No fue un tiempo desaprovechado. Oriol ahora sí estaba dispuesto a negociar, y se mostró muy persuasivo frente a un desanimado Artur. Dijo reconocer que había una deuda impagable entre las familias Boix y Bonaplata, pero que esa deuda se debía dejar a los muertos. A ellos les tocaba responder ante Dios. Quienes sí podían saldar cuentas materiales eran los vivos, y él, Oriol Bonaplata, reconocía que su padre había robado las dos tablas laterales del tríptico. Estaba dispuesto a comprarlas, como recuerdo, por un valor que incluyera la deuda que su primo tenía con el anticuario. La tabla central había sido propiedad siempre de Enric, ahora era mía y sobre ese punto no iba a aceptar polémica alguna. A mí no se me escapaba que en la cifra que discutían había un sobreprecio importante para que Artur renunciara a cualquier venganza. Fue una negociación dura que no se concluyó hasta la mañana siguiente. Me impresionó, una vez plasmaron el acuerdo en un documento privado, la poca importancia que Oriol parecía dar al dinero y la generosidad que demostró con su primo.

Durante el viaje de regreso, no sabía qué hacer y cómo actuar con Oriol; ambos nos comportamos como si nada hubiera ocurrido dentro de esa gruta. Hasta llegué a dudar por un momento si aquello fue sueño o realidad, y sólo el dolor en mi espalda y los moratones que las piedras le infligieron eran testigos de que lo que allí pasó.

Comenté de forma casual que al llegar a Barcelona tendría que empezar a empacar maletas para mi regreso a Nueva York. Y observé la reacción de Oriol. Él no dijo nada, parecía distraído, como si tuviera cosas más importantes en que pensar. Yo esperaba de él al menos una sugerencia amable, una invitación a que me quedara algunos días más.
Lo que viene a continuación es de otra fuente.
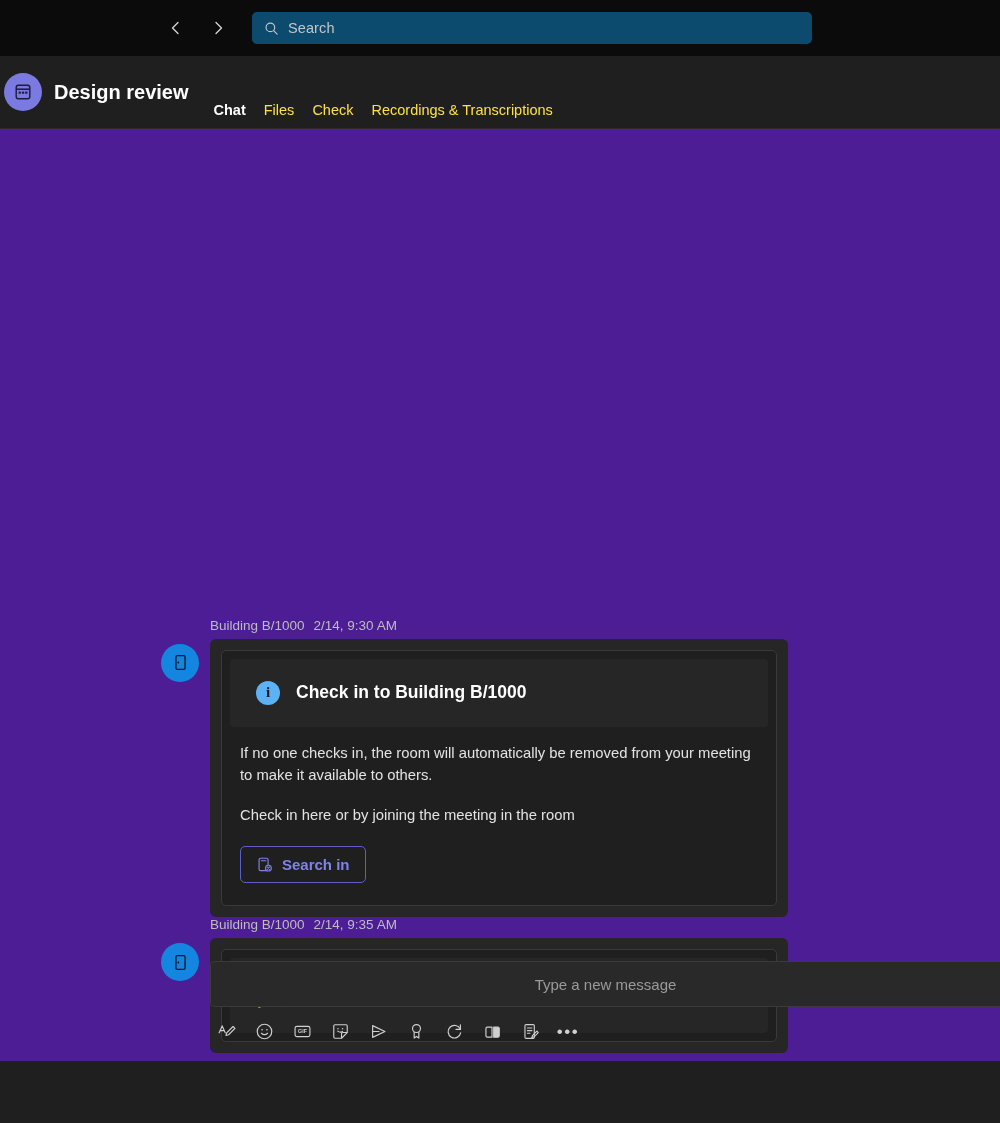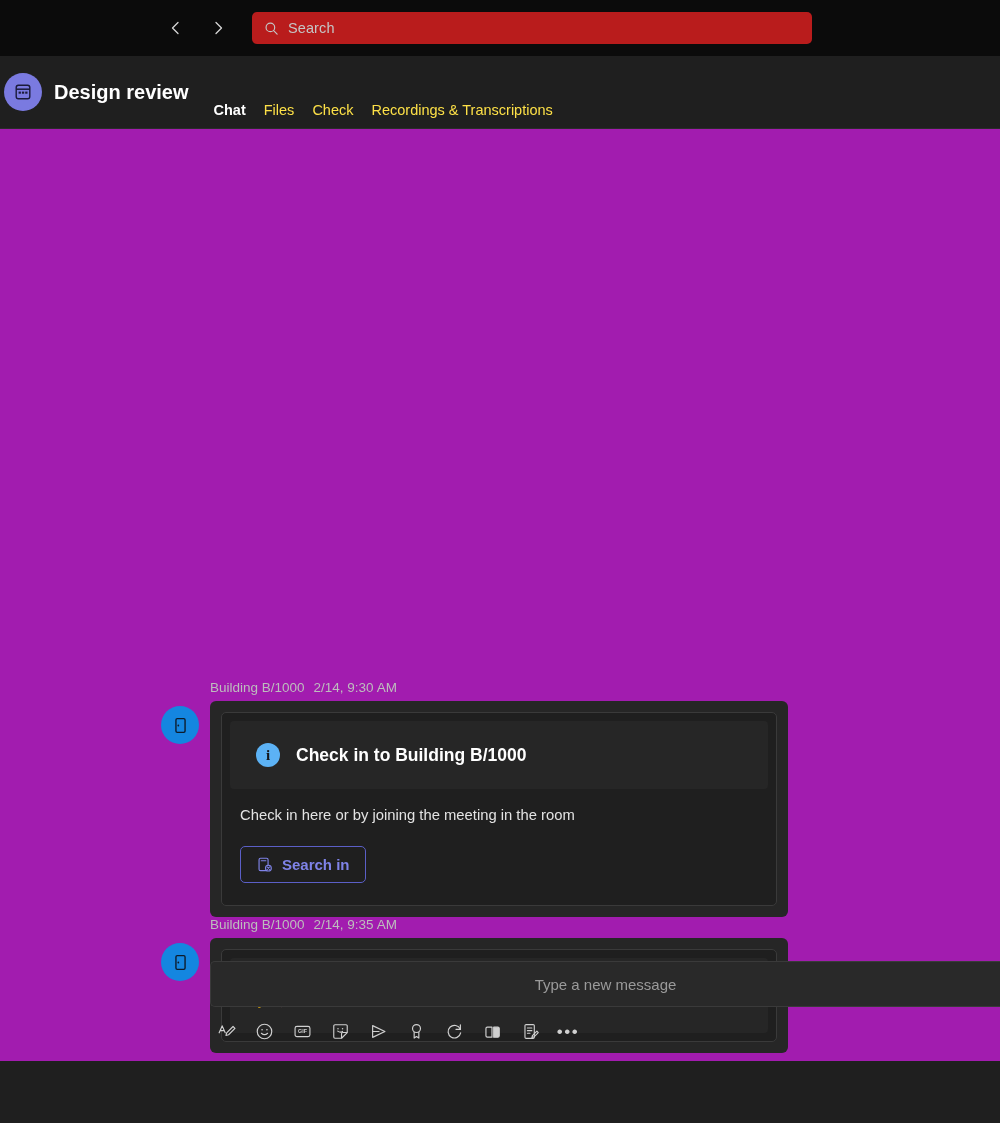--- a/index.html
+++ b/index.html
@@ -22,21 +22,21 @@
   .navbtn {
     width: 32px; height: 32px;
     display: flex; align-items: center; justify-content: center;
     color: #d6d6d6;
     border-radius: 4px;
     cursor: pointer;
   }
   .navbtn svg { display: block; }
   .searchbox {
     width: 560px; height: 32px;
-    background: #b91c1c;
+    background: #0c4a6e;
     border-radius: 5px;
     display: flex; align-items: center;
     padding: 0 12px;
     gap: 9px;
     margin-left: 8px;
     cursor: text;
   }
   .searchbox .ph {
     color: #c5c5c5;
     font-size: 14.5px;
@@ -88,21 +88,21 @@
     bottom: -3px;
     width: 34px; height: 4px;
     background: #6264c7;
     border-radius: 2px;
   }
 
   
   .chat-area {
     position: relative;
     height: 932px;
-    background: #a21caf;
+    background: #4c1d95;
     overflow: hidden;
   }
   .messages {
     position: absolute;
     left: 0; right: 0; bottom: 0;
     padding: 0 0 8px 0;
   }
   .msg-block { position: relative; padding-left: 210px; }
   .msg-meta {
     color: #bdbdbd;
@@ -298,20 +298,21 @@
       </div>
       <div class="bubble">
         <div class="card">
           <div class="card-head">
             <span class="info-icon">
                 <span>i</span>
               </span>
             <span class="card-title">Check in to Building B/1000</span>
           </div>
           <div class="card-body">
+            <p>If no one checks in, the room will automatically be removed from your meeting to make it available to others.</p>
             <p>Check in here or by joining the meeting in the room</p>
             <button class="checkin-btn">
               <svg width="17" height="17" viewBox="0 0 20 20" fill="none" stroke="#7f83e8" stroke-width="1.35">
                 <rect x="3.6" y="2.6" width="10.6" height="14.6" rx="1.7"></rect>
                 <path d="M6.2 5.6 H11.6" stroke-linecap="round"></path>
                 <circle cx="14.6" cy="14.3" r="3.4" fill="#1f1f1f"></circle>
                 <path d="M13.2 12.9 L16 15.7 M16 12.9 L13.2 15.7" stroke-linecap="round" stroke-width="1.2"></path>
               </svg>
               <span>Search in</span>
             </button>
No lo hizo y eso hirió mi vanidad. O algo más. Llegué a la conclusión de que lo sucedido entre nosotros le tenía sin cuidado, más aún, que él deseaba olvidar el incidente.

En cuanto a Luis, Oriol no quiso escuchar excusas. Dijo que estaban en paz. Ahora la tabla de Sant Jordi también era suya y no importaba si el precio había sido alto o altísimo; para eso estaba la otra herencia que le dejó su padre. Y le dio un abrazo.